▶ **Exercise description**
Each entry below is to be returned exactly, with any pictures left out.

______

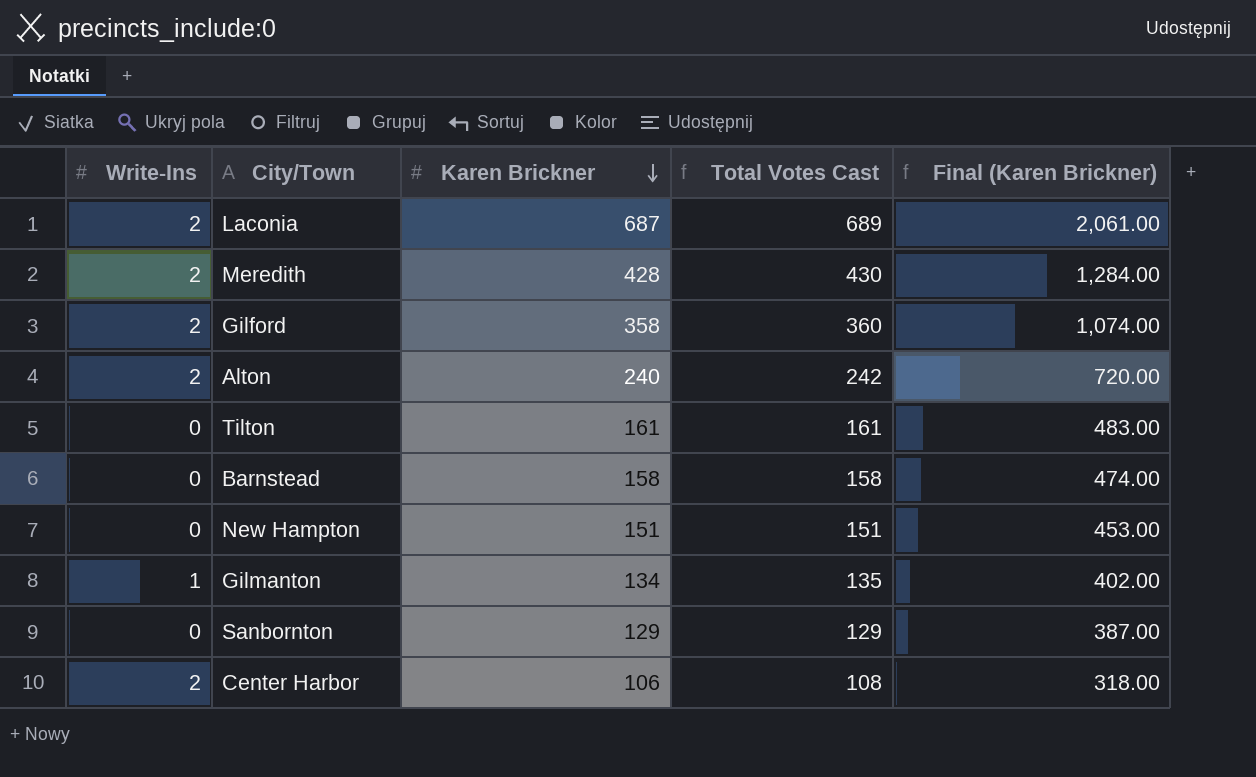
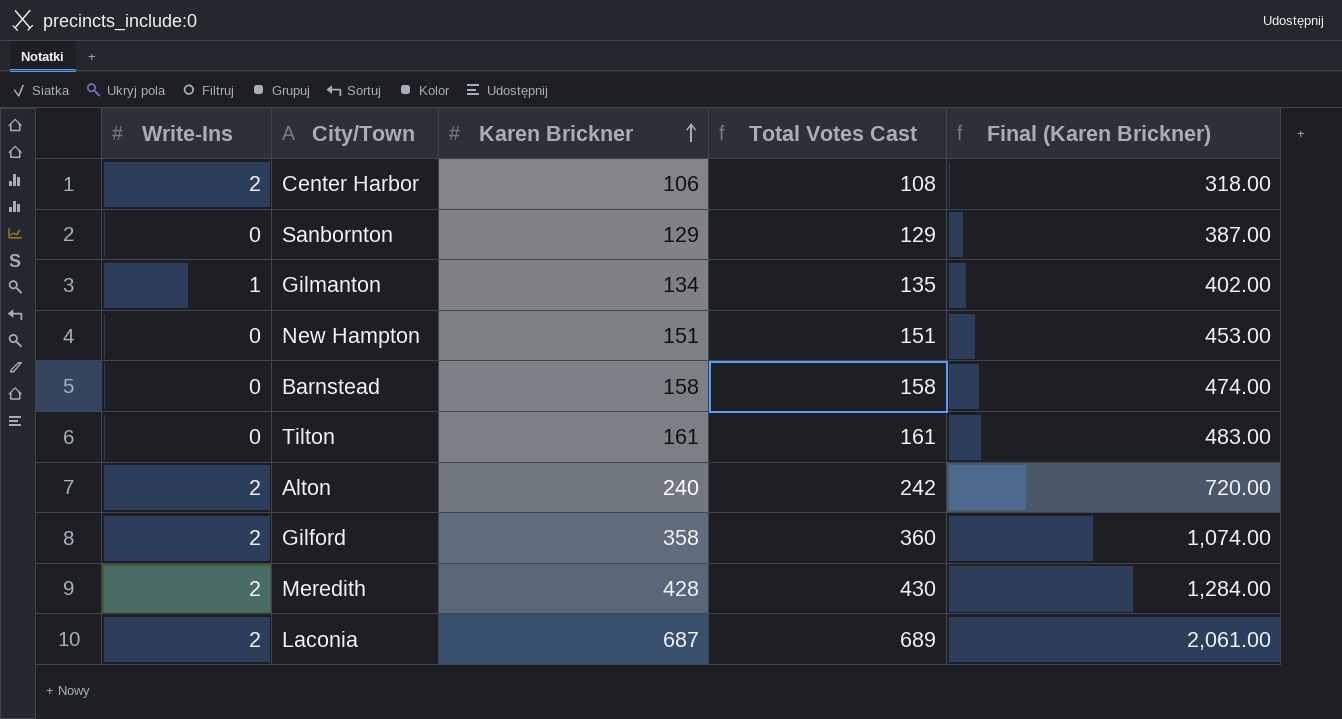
row order: Karen Brickner descending -> Karen Brickner ascending

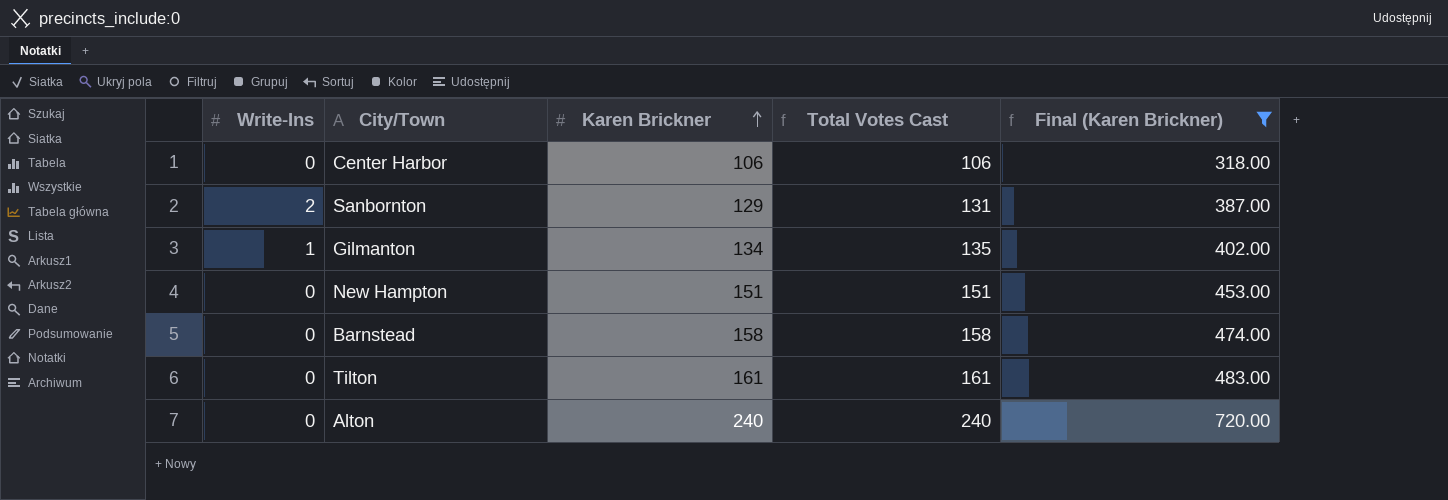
filter: none -> Final (Karen Brickner) <= 720.00
Center Harbor | Write-Ins: 2 -> 0
Center Harbor | Total Votes Cast: 108 -> 106
Sanbornton | Write-Ins: 0 -> 2
Sanbornton | Total Votes Cast: 129 -> 131
Alton | Write-Ins: 2 -> 0
Alton | Total Votes Cast: 242 -> 240

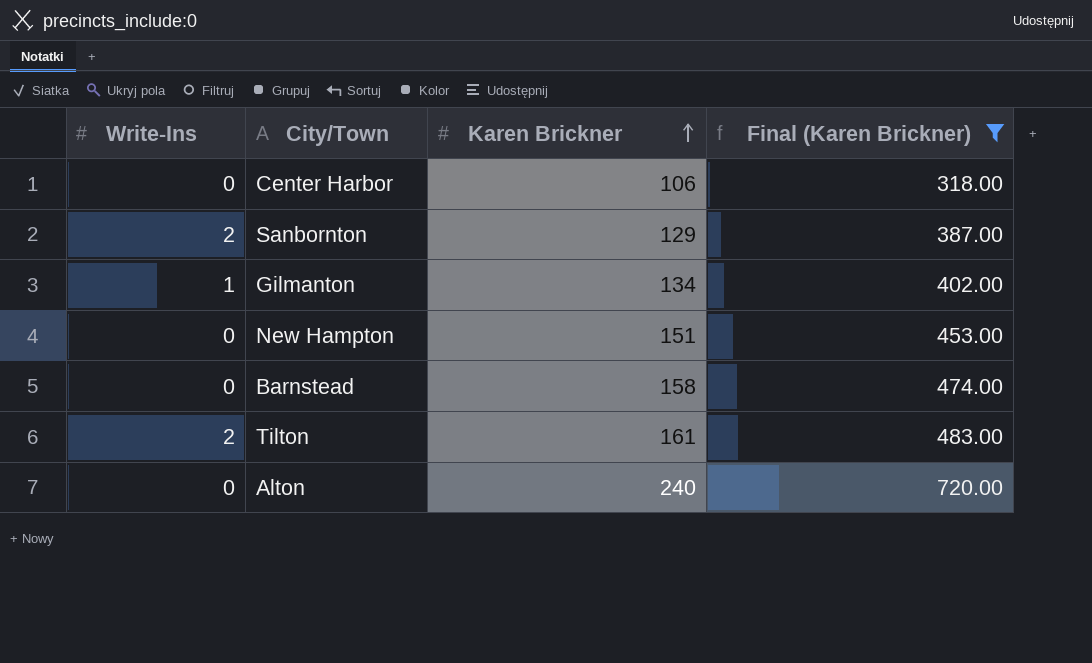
column Total Votes Cast | formula: [Write-Ins] + [Karen Brickner] -> none
Tilton | Write-Ins: 0 -> 2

______

▶ **Answer section**
row order: Karen Brickner descending -> Karen Brickner ascending

filter: none -> Final (Karen Brickner) <= 720.00
Center Harbor | Write-Ins: 2 -> 0
Center Harbor | Total Votes Cast: 108 -> 106
Sanbornton | Write-Ins: 0 -> 2
Sanbornton | Total Votes Cast: 129 -> 131
Alton | Write-Ins: 2 -> 0
Alton | Total Votes Cast: 242 -> 240

column Total Votes Cast | formula: [Write-Ins] + [Karen Brickner] -> none
Tilton | Write-Ins: 0 -> 2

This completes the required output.